● WORKING DATA

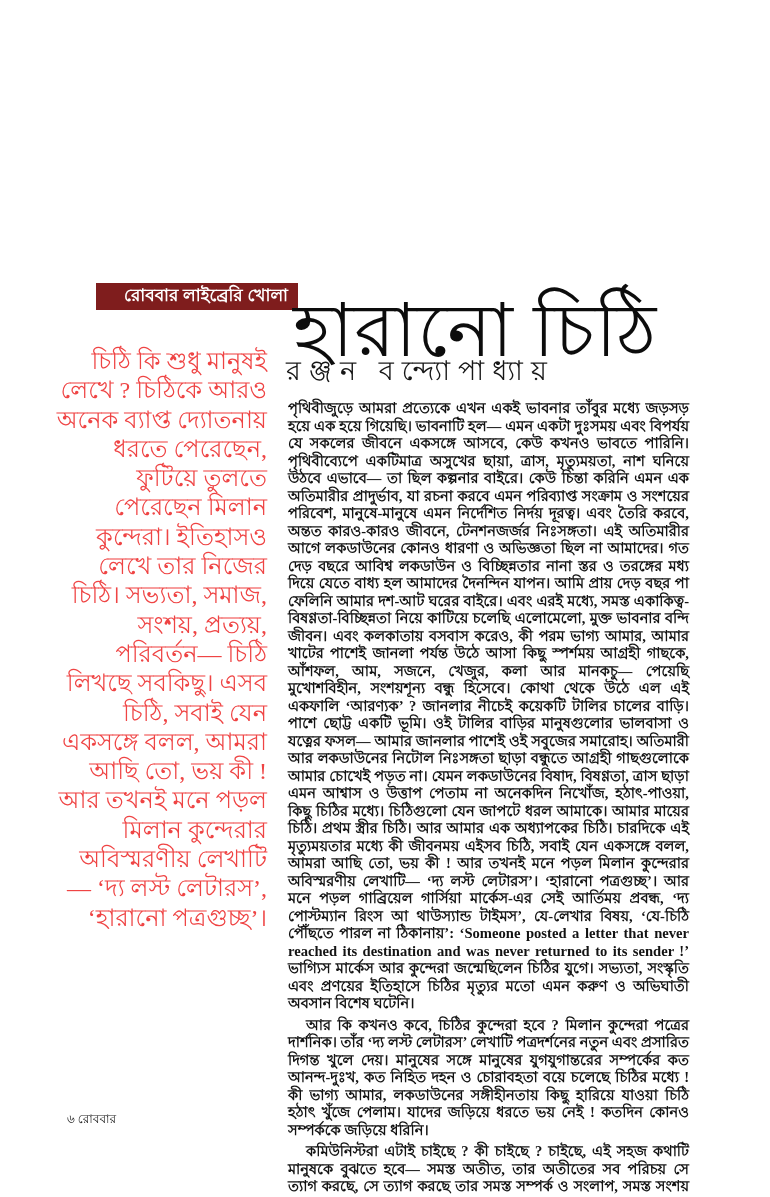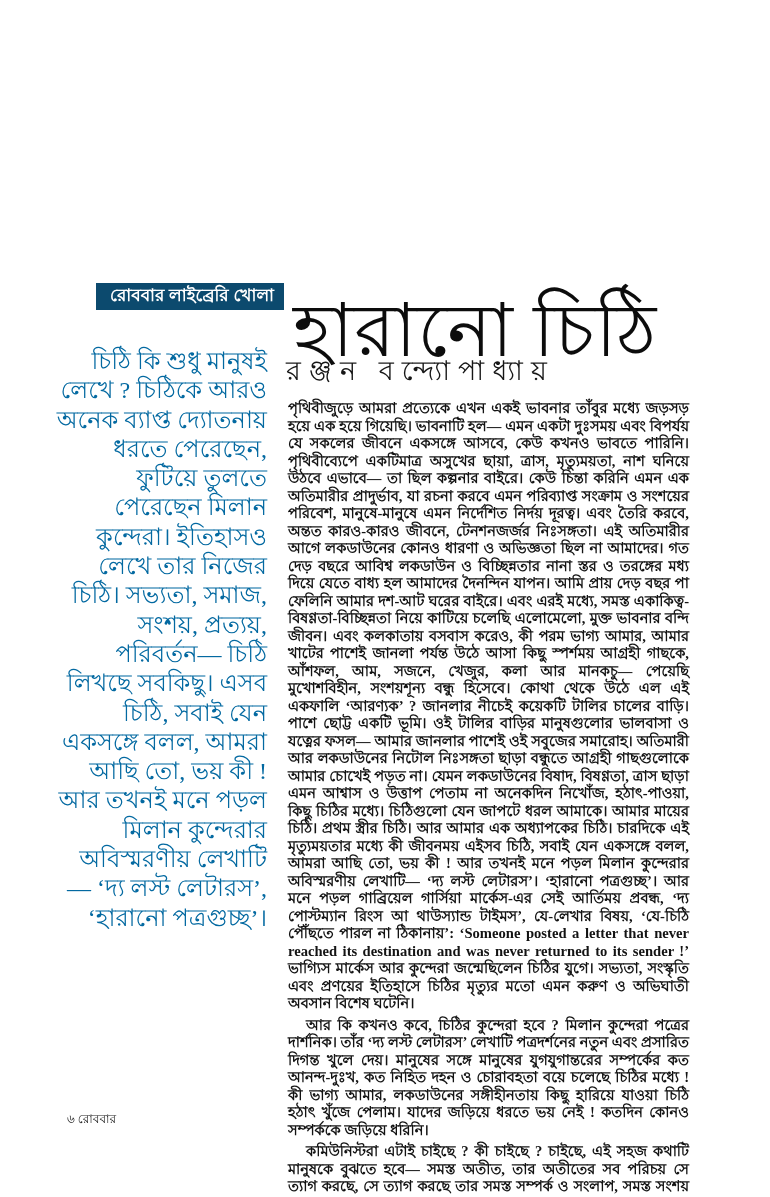"রোববার লাইব্রেরি খোলা" .kicker { background: #0c4a6e -> #7f1d1d; padding: 4px 10px 6px 14px -> 4px 10px 6px 28px }
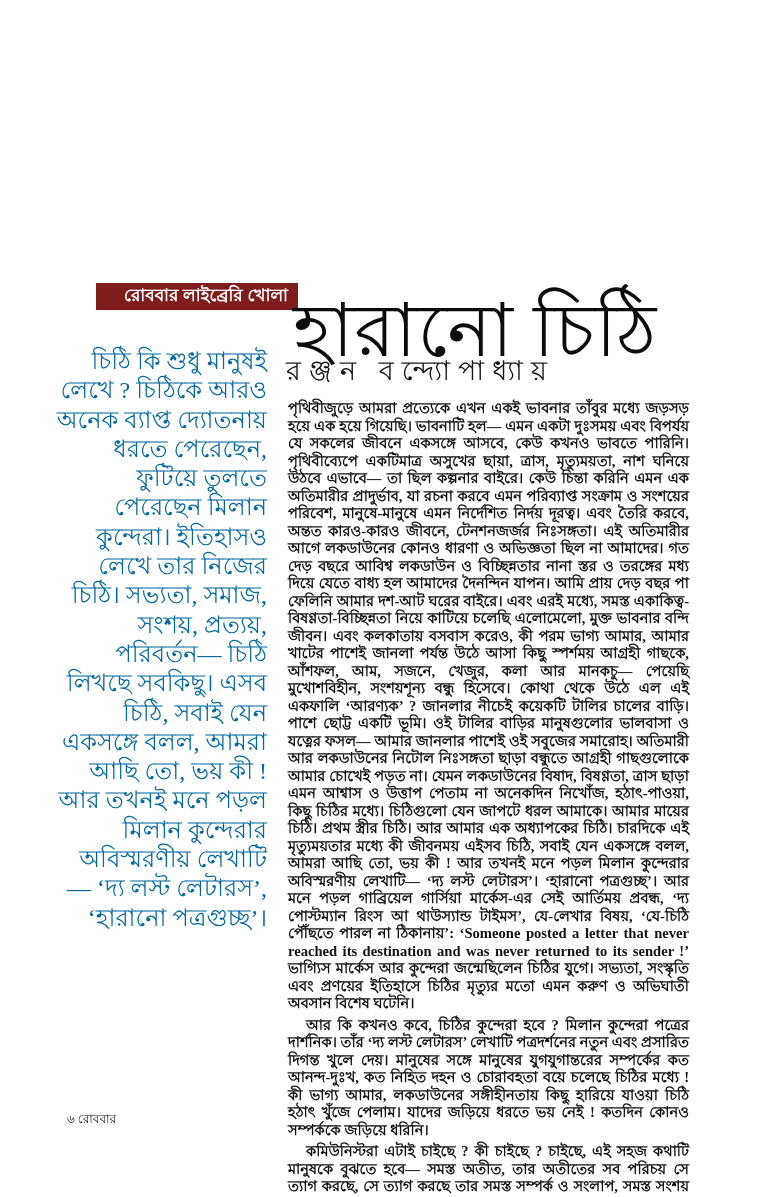"চিঠি কি শুধু মানুষই লেখে" .standfirst { color: #0369a1 -> #ef4444 }
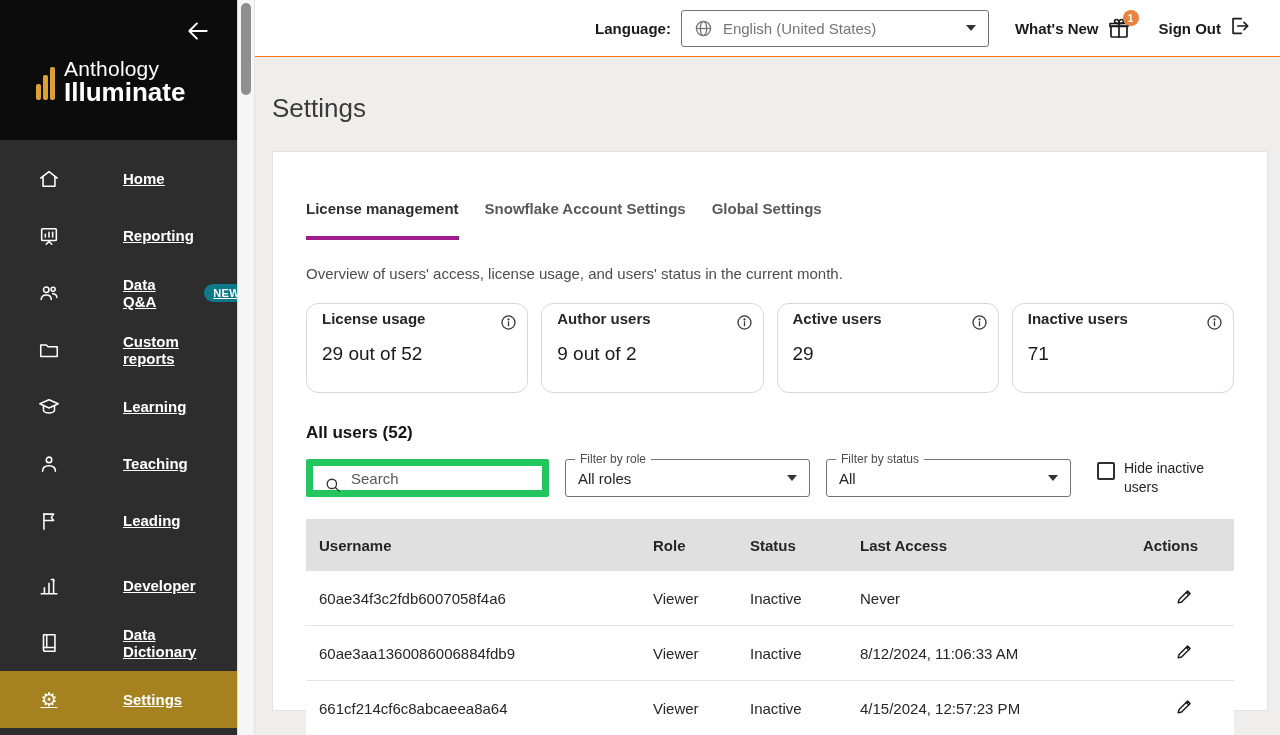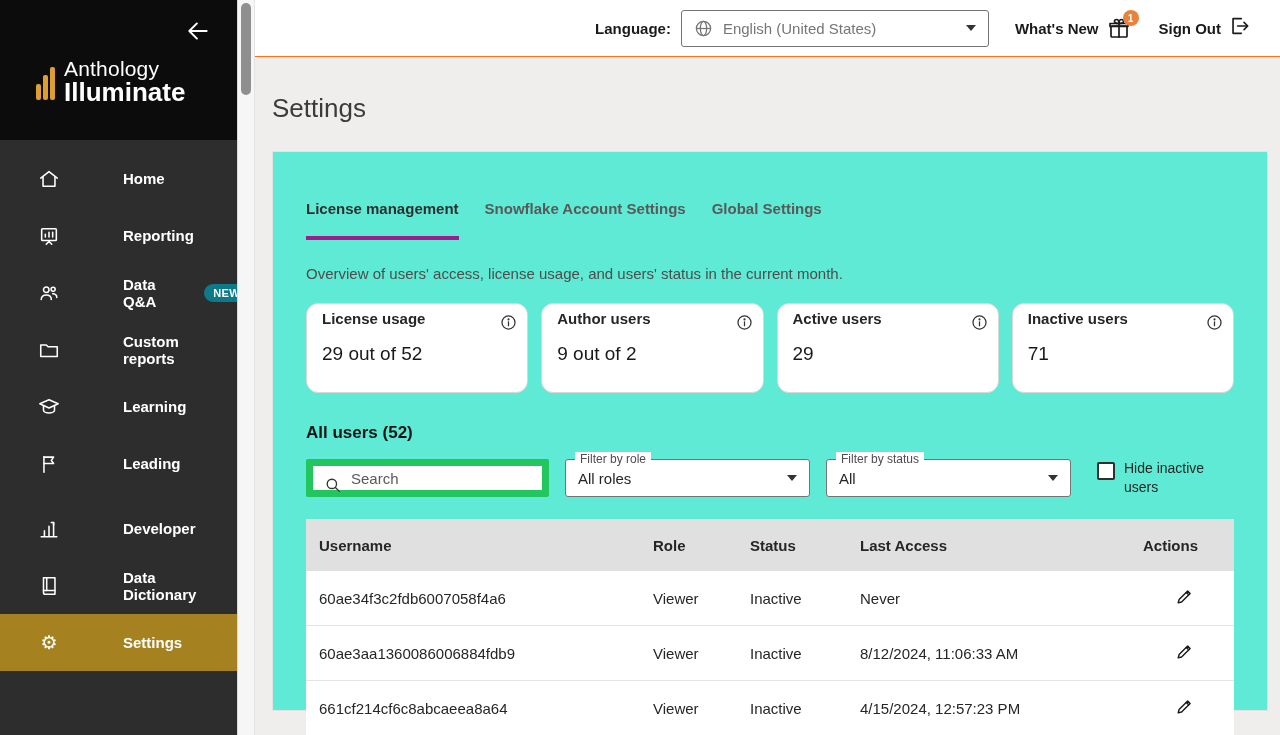"Anthology" .sidebar { text-decoration: none -> underline }
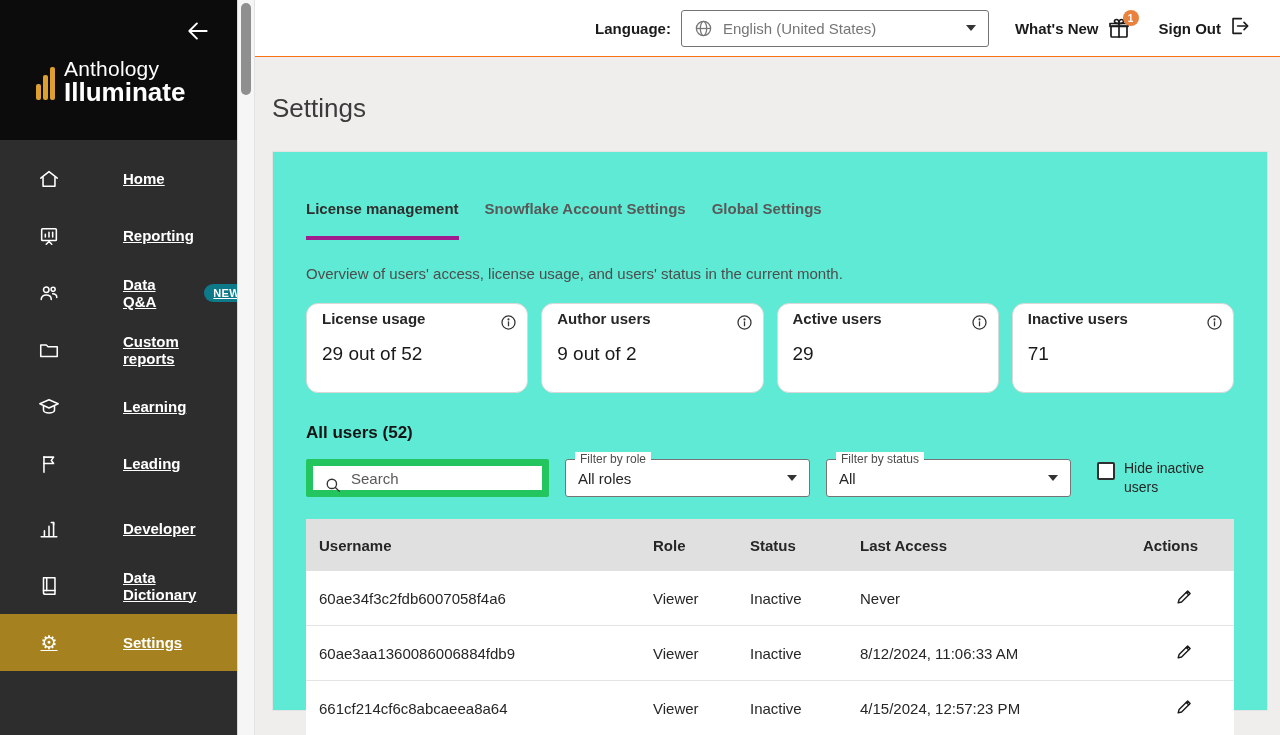"License management" .card { background: #5eead4 -> #ffffff }
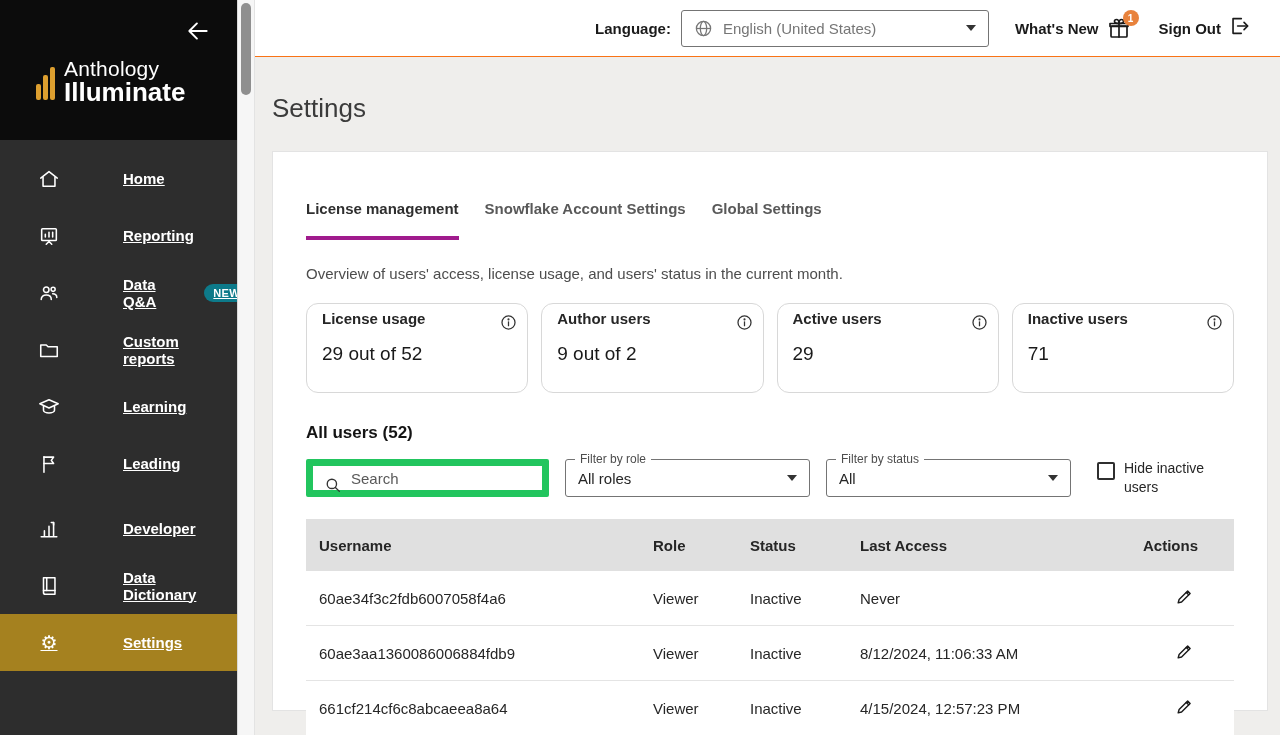"Teaching" div.menu-item { html: none -> <div> <span> <svg> <circle></circle> <path></path> </svg> </span> <span>Teaching</span> </div> }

● WORK TASK
From the material above, reproduce everything verbatim except the pictures.

● FINISHED EXERCISE
"রোববার লাইব্রেরি খোলা" .kicker { background: #0c4a6e -> #7f1d1d; padding: 4px 10px 6px 14px -> 4px 10px 6px 28px }
"চিঠি কি শুধু মানুষই লেখে" .standfirst { color: #0369a1 -> #ef4444 }
"Anthology" .sidebar { text-decoration: none -> underline }
"License management" .card { background: #5eead4 -> #ffffff }
"Teaching" div.menu-item { html: none -> <div> <span> <svg> <circle></circle> <path></path> </svg> </span> <span>Teaching</span> </div> }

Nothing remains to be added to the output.